Juvenile Division FAQ
- My child was picked up by the police and detained. Where were they taken and will they stay in detention until his case is resolved?
- Will my child be provided an attorney?
- If my child is found to have committed a delinquent act, will they be taken away from my care?
- What are the typical or more common consequences that a child faces if found to have committed a delinquent act?
- What is the burden of proof in juvenile proceedings?
- My child was charged with a serious offense, or has a terrible record. Is he going to be sent to adult court?
- Who is a Juvenile?
- What is the difference between a “Child in Need of Services “ (C.H.I.N.S.) case and a delinquency proceeding, and why do I have to appear in both?
My child was picked up by the police and detained. Where were they taken and will they stay in detention until his case is resolved?
The Monroe County Probation Department will tell you where your child was taken and how to contact your child and the facility.
Most children are released at the detention hearing; however, some children that are picked up for offenses that are more serious, or children that have no safe place to stay, may be detained for longer periods of time.
Will my child be provided an attorney?
Yes. Indiana law provides that a child facing a juvenile delinquency petition is entitled to an attorney at no cost, regardless of financial standing of the child or parent. That attorney will be provided at either the detention hearing or the initial hearing when your child meets with the juvenile court judge.
If my child is found to have committed a delinquent act, will they be taken away from my care?
Though possible, removal is extremely rare and only used as a last resort, and usually only after previous attempts at rehabilitation have failed. When a child is removed, it usually is only for a short period and for treatment purposes. However, if a child is placed with the Department of Corrections (DOC), wardship is transferred to the DOC and the Juvenile Court loses jurisdiction.
What are the typical or more common consequences that a child faces if found to have committed a delinquent act?
The most typical consequence, or sanction is “informal adjustment”. This sanction is usually reserved for low risk and first time offenders, and consists of supervision through probation for a period of time. The child does not appear in court and completes the probationary period with some minimal conditions. Other sanctions can include regular probation, short term detention, commitment to a treatment facility, commitment to the Indiana Department of Corrections (rare) and even waiver to adult court (rarer still).

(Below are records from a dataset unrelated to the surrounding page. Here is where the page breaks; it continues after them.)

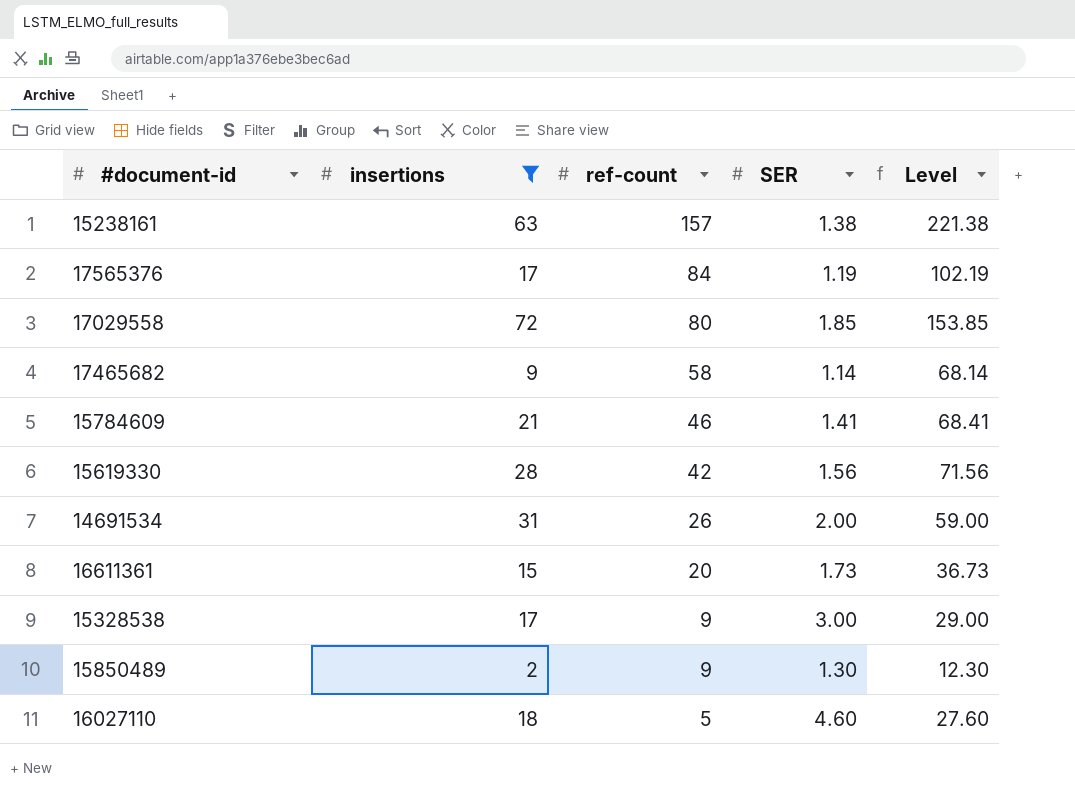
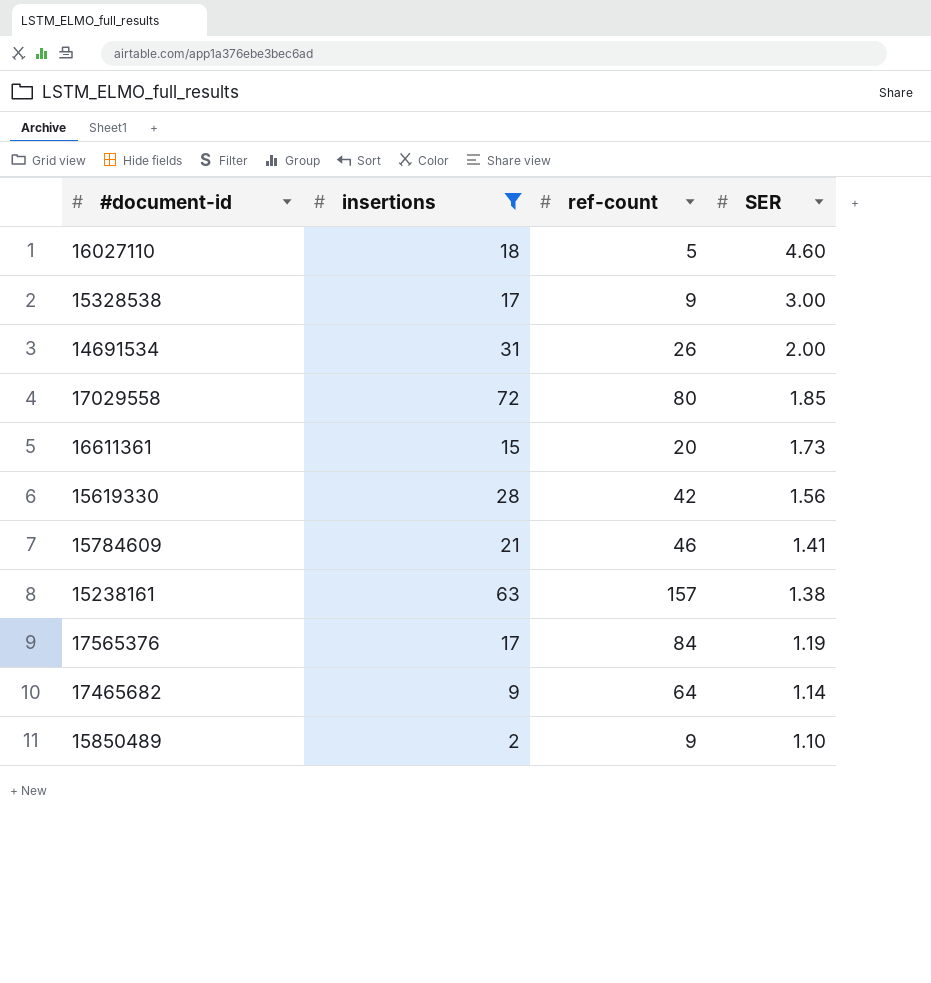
row order: ref-count descending -> SER descending
column Level | formula: [insertions] + [ref-count] + [SER] -> none
17465682 | ref-count: 58 -> 64
15850489 | SER: 1.30 -> 1.10

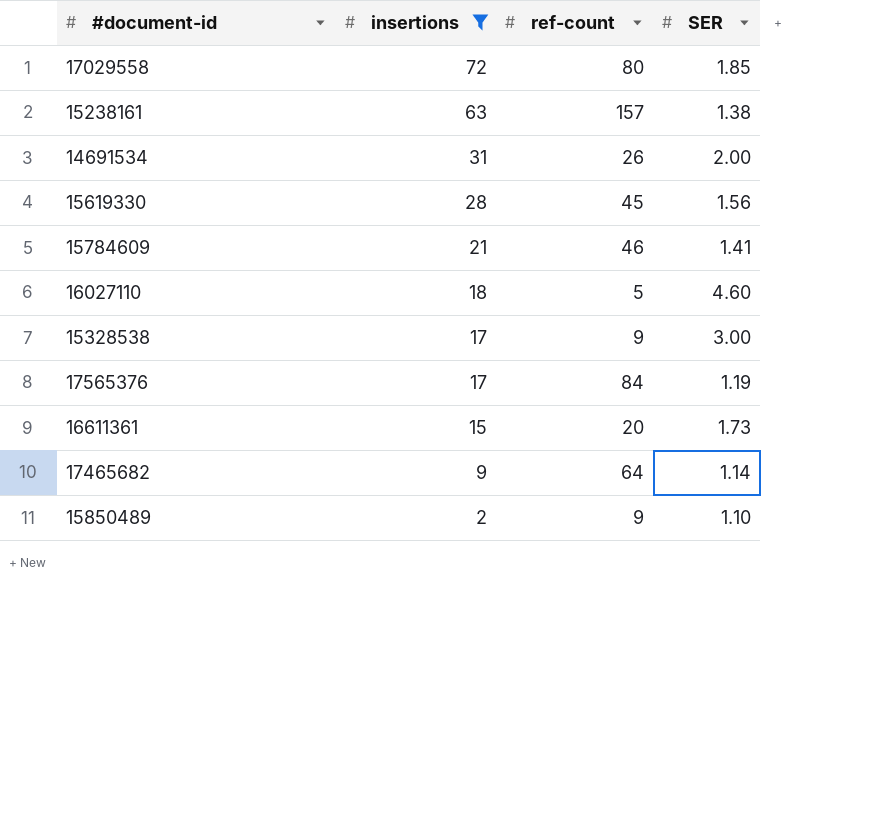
row order: SER descending -> insertions descending
15619330 | ref-count: 42 -> 45

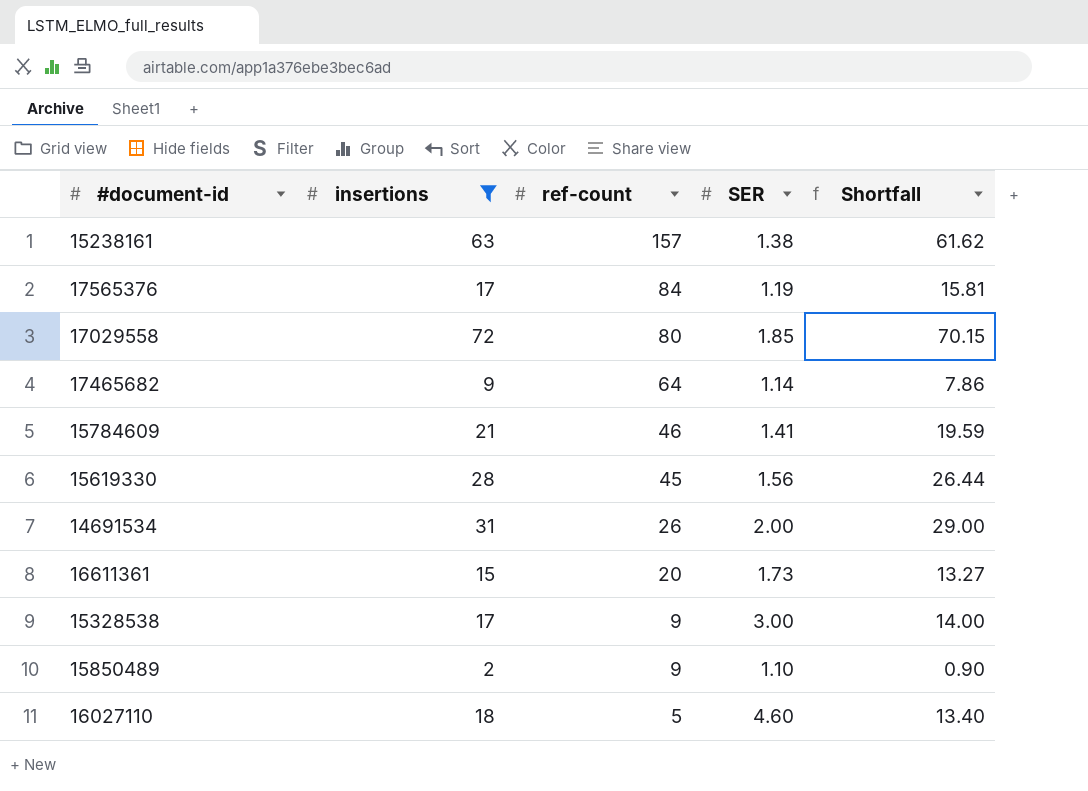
row order: insertions descending -> ref-count descending
column Shortfall | formula: none -> [insertions] - [SER]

My child was charged with a serious offense, or has a terrible record. Is he going to be sent to adult court?
Though waiver to adult court is possible in some circumstances involving serious crimes or children with a troubled history with the juvenile court, it is rarely used. Another similar concept is that of “direct file.” In a “direct file” case the juvenile court lacks jurisdiction over certain statutorily defined offenses (rape, armed robbery, etc.) if committed by someone who is 16 years or older. In such case, the juvenile court never assumes jurisdiction and the case begins as an adult proceeding.
Who is a Juvenile?
For juvenile delinquency purposes, a juvenile is a person who has not reached the age of 18, nor has been waived to adult court or committed an offense over which the juvenile court does not have jurisdiction (“direct file” crimes: see My child was charged with a serious offense…).
What is the difference between a “Child in Need of Services “ (C.H.I.N.S.) case and a delinquency proceeding, and why do I have to appear in both?
A “C.H.I.N.S.” proceeding is a Child in Need of Services case and can be instituted by the Department of Child Services for a number of reasons. A delinquency proceeding is instituted by the prosecuting attorney upon information that the child has committed either an act that would be a crime if committed by an adult or a status offense (truancy, runaway, or incorrigibility). These are separate proceedings, even if they originate from the same set of circumstances; therefore you must appear as directed by the court.